Optical microscopes, including Leica DMRXHC and Linkam THMSG600, were employed in this study to observe the 15 mm × 15 mm-sized and 0.03-mm-thick casting thin sections. The FEI Quanta 650FEG SEM was also used to acquire sample information by scanning the sample surface with electron beams. Micromeritics’s AutoPore IV9510 mercury porosimeter, with a maximum operating pressure of 414 MPa, was used for HPMI, enabling to measure the pore-throat radius in a range from 0.003 ~ 1,000 μm.

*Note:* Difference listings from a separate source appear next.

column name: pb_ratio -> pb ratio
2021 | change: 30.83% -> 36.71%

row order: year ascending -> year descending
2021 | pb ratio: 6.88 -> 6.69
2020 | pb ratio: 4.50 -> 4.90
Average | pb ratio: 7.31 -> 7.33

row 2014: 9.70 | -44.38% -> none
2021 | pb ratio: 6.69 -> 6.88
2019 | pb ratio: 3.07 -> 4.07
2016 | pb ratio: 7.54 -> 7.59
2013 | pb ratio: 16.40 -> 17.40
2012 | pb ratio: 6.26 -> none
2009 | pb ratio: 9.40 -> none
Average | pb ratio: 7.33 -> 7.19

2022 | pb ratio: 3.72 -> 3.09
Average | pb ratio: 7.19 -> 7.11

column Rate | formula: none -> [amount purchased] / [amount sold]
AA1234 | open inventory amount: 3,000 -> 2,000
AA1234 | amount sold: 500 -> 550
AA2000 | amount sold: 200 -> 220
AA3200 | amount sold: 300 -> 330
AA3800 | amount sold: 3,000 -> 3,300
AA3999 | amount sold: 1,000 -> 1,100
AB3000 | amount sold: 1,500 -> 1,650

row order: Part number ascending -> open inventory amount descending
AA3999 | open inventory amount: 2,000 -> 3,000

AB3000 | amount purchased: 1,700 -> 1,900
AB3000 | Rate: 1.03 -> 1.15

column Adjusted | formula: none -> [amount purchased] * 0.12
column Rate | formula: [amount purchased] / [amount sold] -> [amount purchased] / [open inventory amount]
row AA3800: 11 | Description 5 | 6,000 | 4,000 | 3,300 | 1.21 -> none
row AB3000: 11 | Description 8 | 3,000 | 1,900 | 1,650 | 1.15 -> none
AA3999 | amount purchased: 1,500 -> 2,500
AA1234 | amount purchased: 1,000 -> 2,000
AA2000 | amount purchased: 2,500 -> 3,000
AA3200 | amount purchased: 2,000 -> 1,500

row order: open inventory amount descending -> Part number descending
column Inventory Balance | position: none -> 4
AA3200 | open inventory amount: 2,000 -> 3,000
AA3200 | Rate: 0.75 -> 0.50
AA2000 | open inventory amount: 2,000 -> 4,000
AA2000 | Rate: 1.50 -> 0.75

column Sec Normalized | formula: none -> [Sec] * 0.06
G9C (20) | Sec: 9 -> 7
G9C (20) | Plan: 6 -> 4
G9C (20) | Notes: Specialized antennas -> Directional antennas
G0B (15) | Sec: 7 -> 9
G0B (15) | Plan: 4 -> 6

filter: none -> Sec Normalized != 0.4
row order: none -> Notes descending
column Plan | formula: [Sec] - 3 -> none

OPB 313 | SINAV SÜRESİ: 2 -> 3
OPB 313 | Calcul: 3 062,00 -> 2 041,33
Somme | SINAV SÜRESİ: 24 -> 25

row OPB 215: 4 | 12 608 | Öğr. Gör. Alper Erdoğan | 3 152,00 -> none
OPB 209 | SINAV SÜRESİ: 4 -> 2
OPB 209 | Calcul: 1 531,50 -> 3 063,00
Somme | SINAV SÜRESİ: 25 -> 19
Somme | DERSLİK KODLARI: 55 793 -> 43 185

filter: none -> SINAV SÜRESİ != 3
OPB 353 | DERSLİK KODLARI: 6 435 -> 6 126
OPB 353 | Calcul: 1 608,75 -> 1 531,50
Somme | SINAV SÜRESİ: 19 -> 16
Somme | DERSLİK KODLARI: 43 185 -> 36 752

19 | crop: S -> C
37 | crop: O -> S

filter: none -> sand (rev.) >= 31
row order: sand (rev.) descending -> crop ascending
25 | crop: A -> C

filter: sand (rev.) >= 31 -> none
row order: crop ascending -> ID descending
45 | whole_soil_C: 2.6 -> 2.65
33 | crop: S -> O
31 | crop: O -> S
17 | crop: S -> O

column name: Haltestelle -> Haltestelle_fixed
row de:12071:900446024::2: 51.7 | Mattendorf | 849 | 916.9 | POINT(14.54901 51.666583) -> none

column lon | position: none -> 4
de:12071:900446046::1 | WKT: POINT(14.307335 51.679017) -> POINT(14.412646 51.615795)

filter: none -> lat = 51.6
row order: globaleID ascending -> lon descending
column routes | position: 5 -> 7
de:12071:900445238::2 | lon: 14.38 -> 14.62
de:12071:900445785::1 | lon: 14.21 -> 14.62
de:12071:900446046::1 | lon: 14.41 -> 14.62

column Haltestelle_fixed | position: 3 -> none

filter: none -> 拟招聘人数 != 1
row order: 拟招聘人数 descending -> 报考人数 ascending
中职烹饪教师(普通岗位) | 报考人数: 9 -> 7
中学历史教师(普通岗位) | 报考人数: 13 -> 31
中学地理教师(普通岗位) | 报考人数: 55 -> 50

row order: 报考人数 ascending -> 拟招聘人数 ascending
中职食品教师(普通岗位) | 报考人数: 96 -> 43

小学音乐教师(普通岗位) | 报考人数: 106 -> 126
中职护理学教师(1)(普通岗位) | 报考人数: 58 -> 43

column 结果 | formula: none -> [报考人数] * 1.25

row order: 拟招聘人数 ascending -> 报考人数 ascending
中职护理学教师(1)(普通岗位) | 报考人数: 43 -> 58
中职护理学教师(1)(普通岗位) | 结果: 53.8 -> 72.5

Basic reservoir characteristics
The sandstone of the Chang 8 reservoir is mainly composed of fine-grain lithic feldspar sandstone and feldspar lithic sandstone (Fig. 2), featuring tight texture with a low average porosity of 11.3% and an ultra-low average permeability of 0.86 × 10−3 μm2 (Fig. 3). The reservoir is highly heterogeneous, predominantly composed of intergranular pores (61.4%) and dissolved feldspar pores (26.3%). The pore radius is unevenly distributed, and small and micro pores dominate. The content of interstitial materials is 14.2% on average, mainly ferrocalcite (7.4%), followed by illite (2.9%), chlorite (2.3%) and kaolinite (1.7%). The general sorting quality of the sandstone is moderately fine, with its psephicity mainly being subangular shapes, mostly presenting in the way of porous cementation with moderate structural maturity. Intergranular contacts are mainly linear ones.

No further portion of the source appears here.